Figure 3. CCL27 rescues myeloma cells from bortezomib-induced cell death in a xeno-transplanted model.

(A) Chicken chorioallantoic membrane assay was used for in vivo testing and the setup of the 3D-onplant is summarized in the drawing. Tumor onplants containing myeloma cells and primary fibroblasts in a ratio of 11:1, bortezomib (1 nM) and/or chemokine (CCL27: 7.9 nM, CCL28: 8.1 nM) in a collagen matrix were positioned on the membrane and incubated for 5 days. Single myeloma xenografts were photographed using a stereo-fluorescence microscope (Olympus SZX10 at 12× magnification), excised, and GFP concentrations of single tumors were measured by Elisa.
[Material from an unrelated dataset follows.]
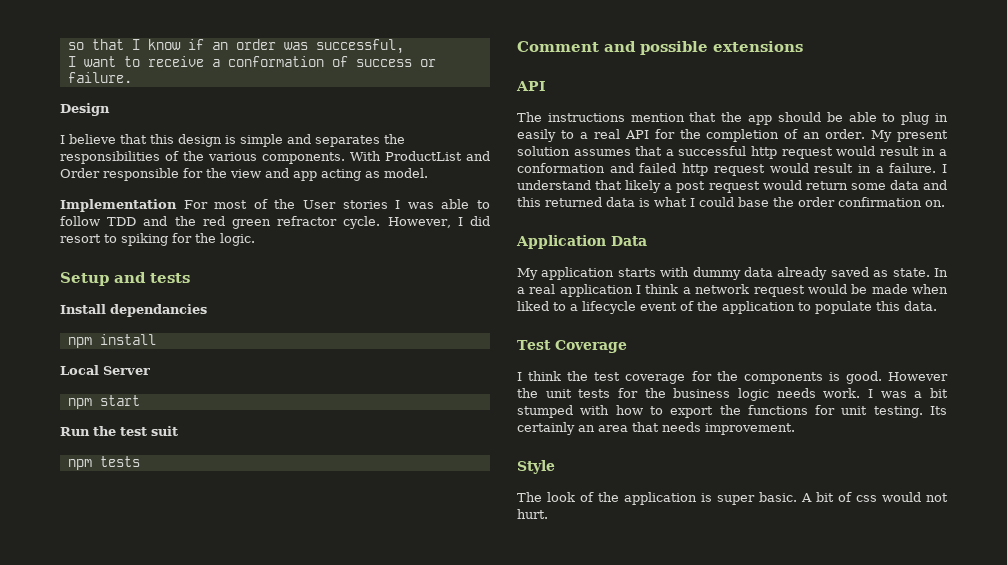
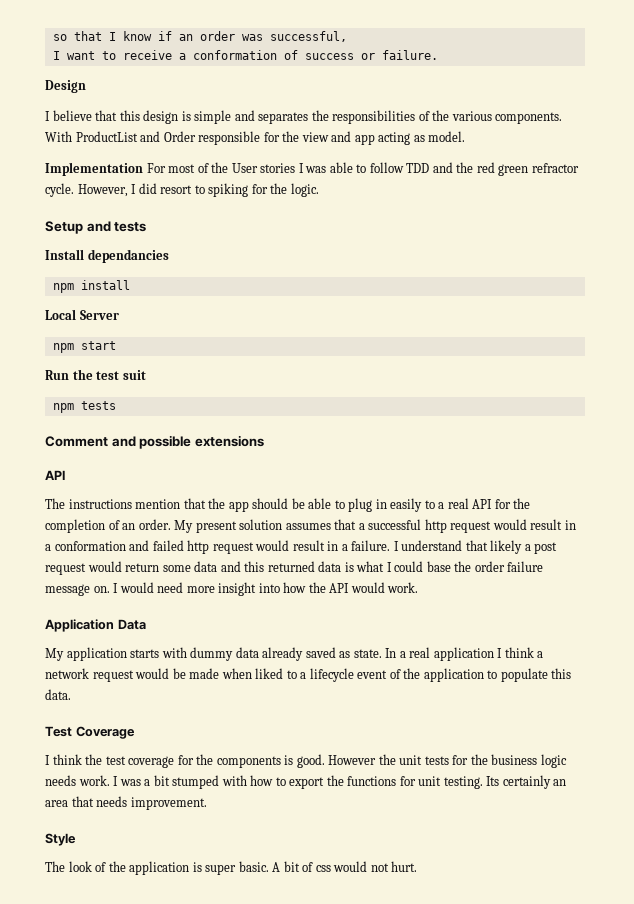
[838,197,922,207] confirmation -> [507,561,544,572] [45,584,90,596] failure message
(945, 203) none -> [113,582,419,596] I would need more insight into how the API would work.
Values are shown as mean concentration in pg/ml ± SEM (n = 12). (B) Immunohistochemical analysis of cross-sections of NCI-H929, MM.1S and OPM-2 grafts in the chorioallantoic membrane model including control with and without bortezomib, CCL27 or CCL28 at the above mentioned concentrations; sections were stained with an anti-human Ki-67 antibody to detect growing myeloma cells. Pictures were taken using Zeiss Axiovert 200 M microscope at 200× maginification. The amount of Ki67 positive cells/tumor area are summarized in the graphs. **p < 0.01 and ***p < 0.001.